More lawsuits could come, according to Citi’s attorney, Matthew Ingber, who spoke during a conference Wednesday with the court and attorneys for Brigade Capital Management, the hedge fund firm Citi sued earlier this week.
The cases stem from Citi’s allegedly accidental repayment of a loan to Revlon, which the cosmetics company had used to fund its acquisition of Elizabeth Arden in 2016.
Citi is the administrative and collateral agent for that 7-year loan, which means it facilitates the payments between Revlon and lenders, which include Brigade, HPS, and Symphony, among others.

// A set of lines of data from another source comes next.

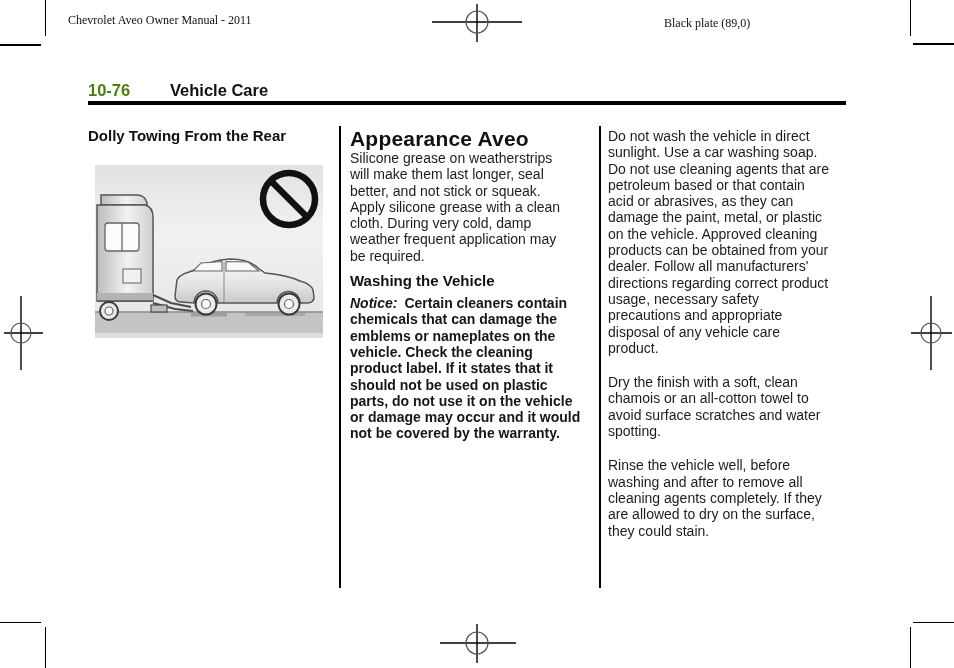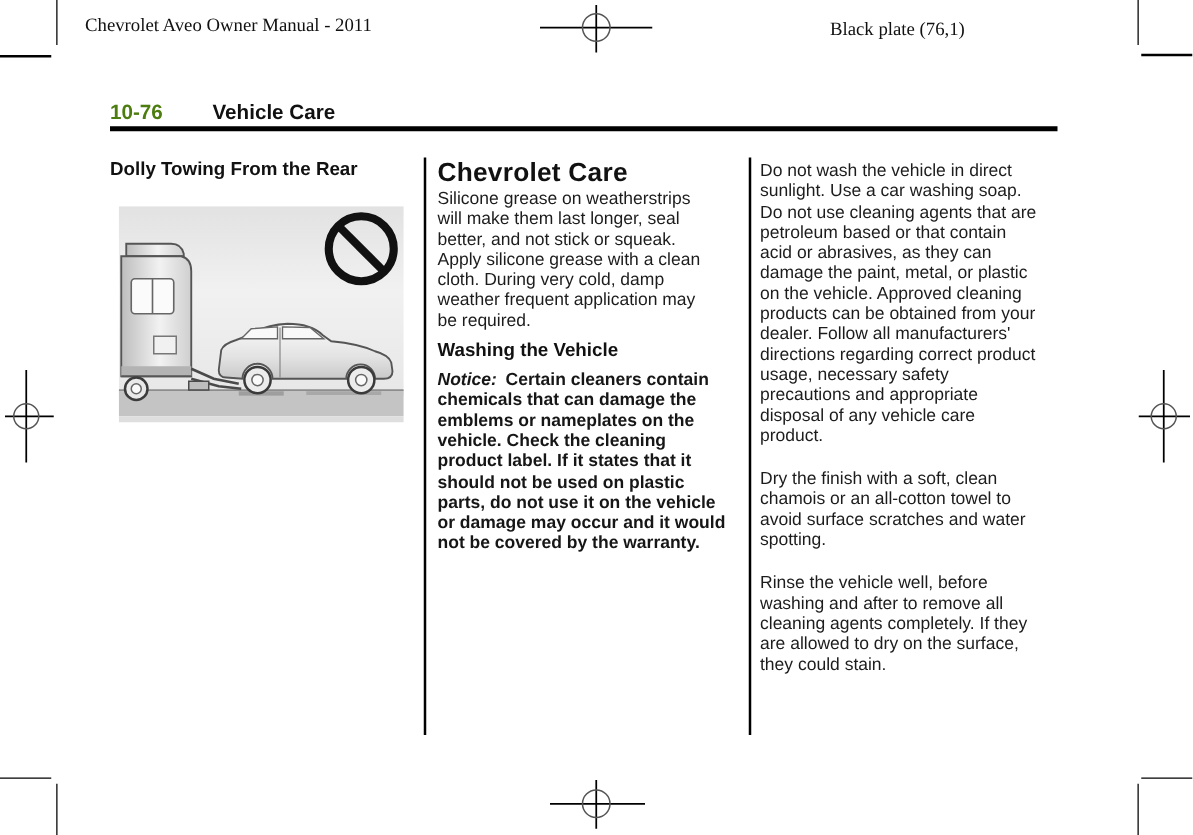"Chevrolet Aveo Owner Manual -" .serif { font-size: 15px -> 12px }
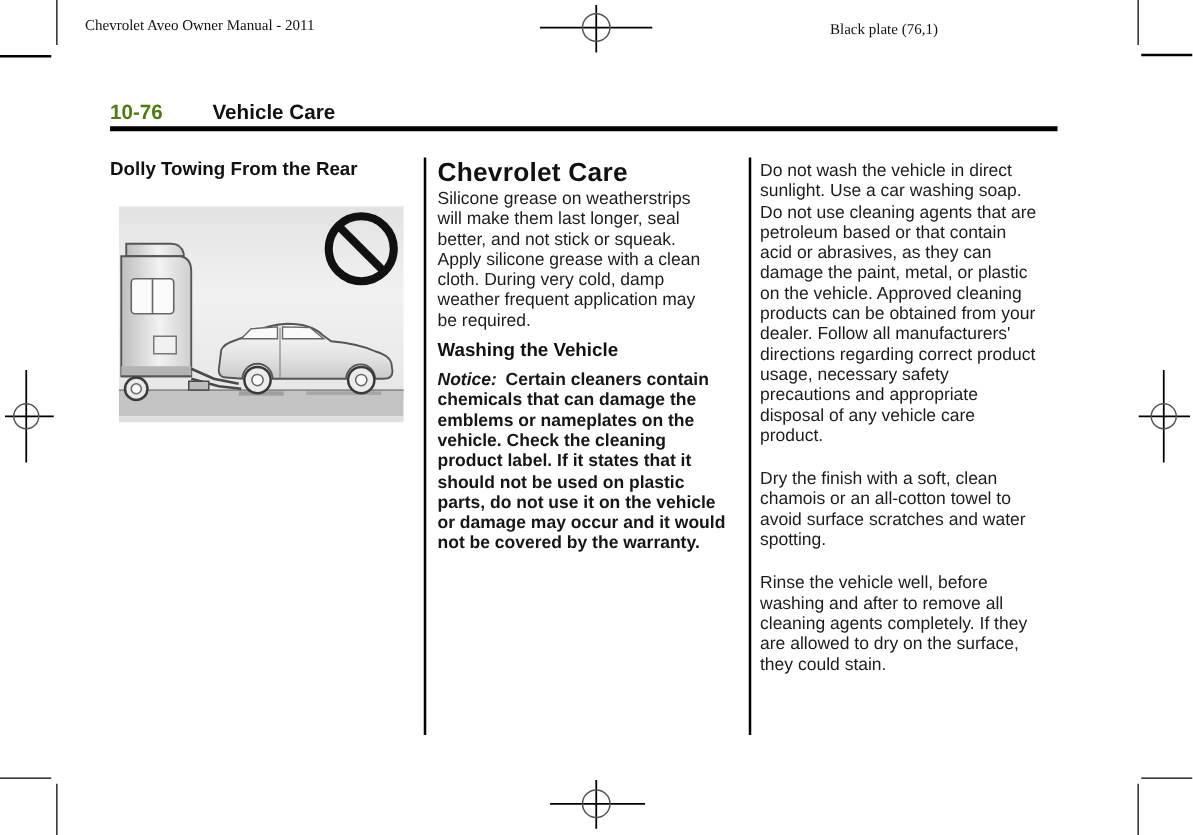"Black plate (76,1)" div.abs { text: 76,1 -> 89,0 }
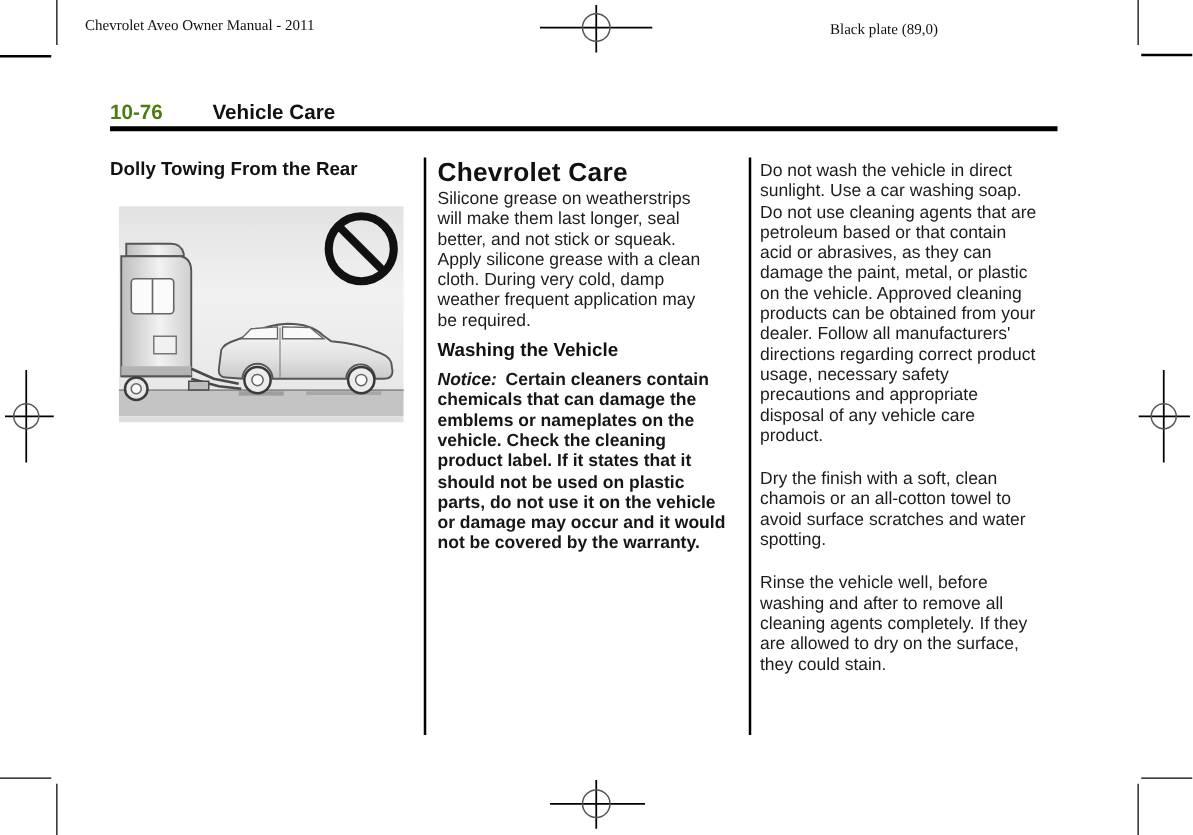"Chevrolet Care" h1.h-section { text: Chevrolet Care -> Appearance Aveo }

The firm said in its second complaint, which it filed on Tuesday, that it mistakenly paid HPS $133.58 million, while Symphony accidentally received $109.67 million. Symphony is a leveraged finance platform owned by Nuveen, TIAA’s investment manager.
In the complaint, Citi blamed its loan-processing system for the error and noted that on both August 12 and 13, it sent notices to HPS and Symphony asking for the money to be returned. The case is similar to the lawsuit Citi filed on Monday against Brigade claiming that it mistakenly paid the firm $175 million.
Brigade’s attorney, who is also representing HPS, said during Wednesday’s call with the court that there’s “strong evidence” that Citi’s payment was a full payoff of the loan, rather than a mistake. He said that August 11 was an “odd date” for Citi to simply pay interest, rather than to repay the loan in full.
“The mistake has not been explained to date,” attorney Benjamin Finestone said during the call.
For its part, Citi’s legal team said they want to keep the case as narrow as possible, focusing on the repayment rather than whether the initial payment was a mistake. The firm also wants the case to move along as quickly as possible.
“Citi would like to get its money back,” Ingber said during the call.
According Ingber, many of Revlon’s lenders have returned the money to Citi over the past 24 hours. On Wednesday morning, he added, “significant amounts” were returned to Citi. According to Finestone, Citi mistakenly repaid the $900 million to a total of 40 parties.
The attorneys will next meet with each other to share evidence ahead of a trial.